Surprising discovery about sleep suggests we have missed the brain’s micro-naps

Sleep appears in the brain as slow waves that surge across the surface at a frequency of about one per tenth of a second – or so we thought.

A new study in mice suggests that there are patterns of brain activity associated with sleep that we have overlooked – and that reflect the state of individual brain cells rather than the collective activity of millions or billions of neurons.

Furthermore, by measuring these hyperlocal, submillimeter brain signals with single-wire electrodes, researchers have found that parts of the mammalian brain may nod off for short naps while other regions remain wide awake.

“It was surprising to us scientists to find that different parts of our brain actually take little naps when the rest of the brain is awake,” says David Haussler, a bioinformatician at the University of California (UC) Santa Cruz and lead author of the study.

For about a century, patterns of electrical activity throughout the brain have been used to quantitatively define the difference between sleep and wakefulness. These brain waves are most commonly recorded using an electroencephalogram (EEG) via electrodes on the scalp.

Artist’s impression of various brainwave patterns that produce sleep and wakefulness. (Keith Hengen)

But Haussler and his team questioned the way we measure sleep and distinguish it from wakefulness, even though there is clearly some overlap in the brains of animals that remain awake even while sleeping, an ability known as unimesispheric deep sleep.

In the 1960s, researchers first suspected and discovered that dolphins and other whales can rest half of their brain while remaining active, sometimes keeping one eye open to watch for predators and maintain contact with other animals in their pod.

Seals and birds also exhibit variations of this half-asleep, half-awake rest – a clever compromise between sleep and survival.

Humans can also exhibit temporary asymmetrical sleep patterns that are similar to, but not identical to, those of animals.

In 2016, researchers at Brown University in the USA found that the left side of the brain of people who slept in an unfamiliar place for the first night reacted more strongly to different sounds than the right side.
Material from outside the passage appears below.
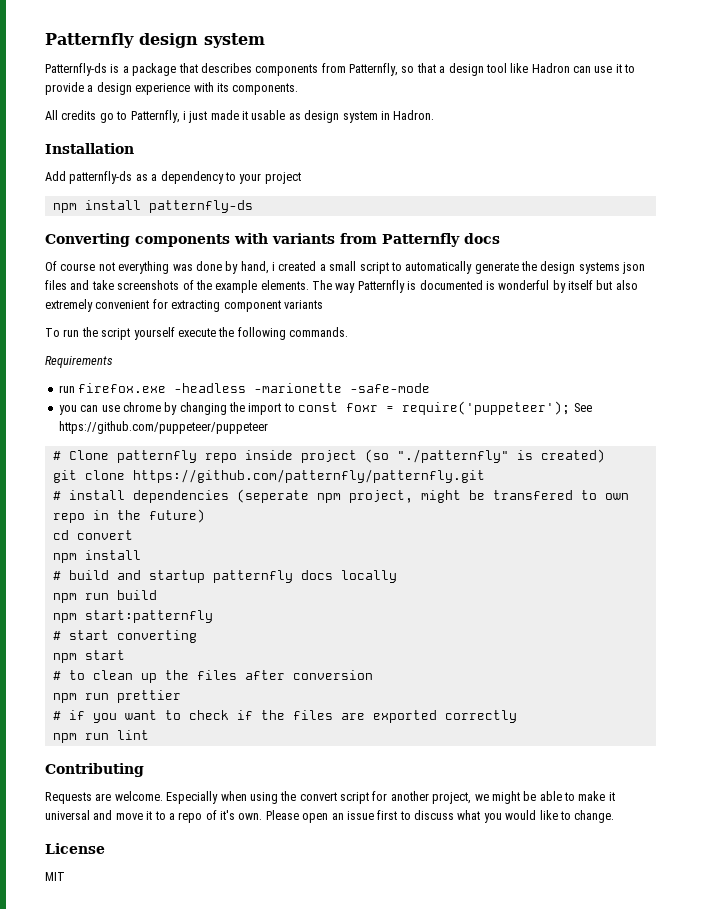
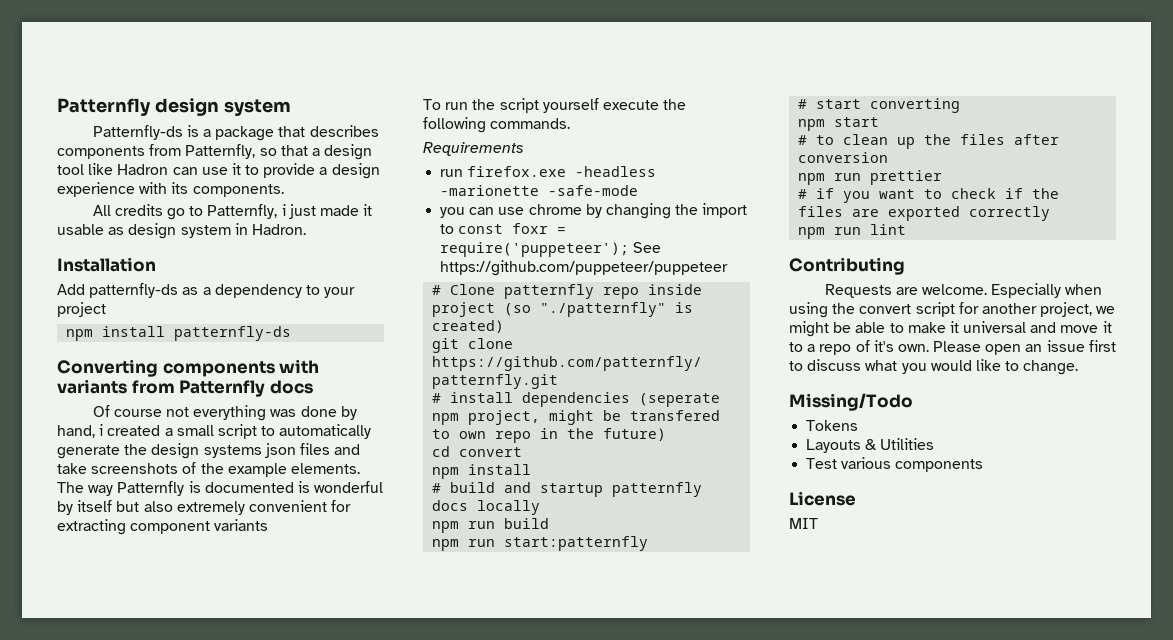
(77, 618) none -> [468,539,496,547] run
(615, 816) none -> [789,393,913,411] [806,420,859,431] [806,438,935,453] [806,457,984,472] // Missing/Todo // Tokens // Layouts & Utilities // Test various components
Once we get used to a sleeping environment, this difference disappears.

“It turns out that the human brain is equipped with a less dramatic form of the monohemispheric sleep found in birds and some mammals,” wrote neuroscientist Christof Koch in Scientific American when these results were published.

Based on the mouse brain, the mixing of waking and sleeping states in humans could be a neurological property that we share with other animals.

Haussler and his team spent weeks collecting data from nine mice that had thin wire electrodes implanted in ten different brain regions and fed this data into an artificial neural network that learned to distinguish between sleep and wakefulness.

The recordings were taken from 100 micrometers (one tenth of a millimeter) thick brain tissue, and the algorithm was able to reliably identify sleep-wake cycles based on short “flickers” in brain cell activity lasting only 10 to 100 milliseconds.

These “hyperlocal” signals indicated that part of the animals’ brains were dozing off while other regions remained active and awake. By chance, the researchers noticed that this happened precisely when the mouse stopped for a split second, almost as if it had “drifted off.”

“We were able to look at the individual points in time at which these neurons fired, and it was quite clear that [the neurons] into another state,” explains Aiden Schneider, a computational biologist at Washington University in St. Louis who led the study with David Parks, a computer science student at UC Santa Cruz.

“In some cases, these flickering effects could be limited to a single brain region or even smaller.”

The team believes that their new method of measuring sleep-wake states could reveal new secrets about our sleep if these “flickers” can be observed by other research groups.

“She [the flickers] break the rules you would expect from a hundred years of literature,” says neuroscientist Keith Hengen of Washington University in St. Louis.

The study was published in Natural neuroscience.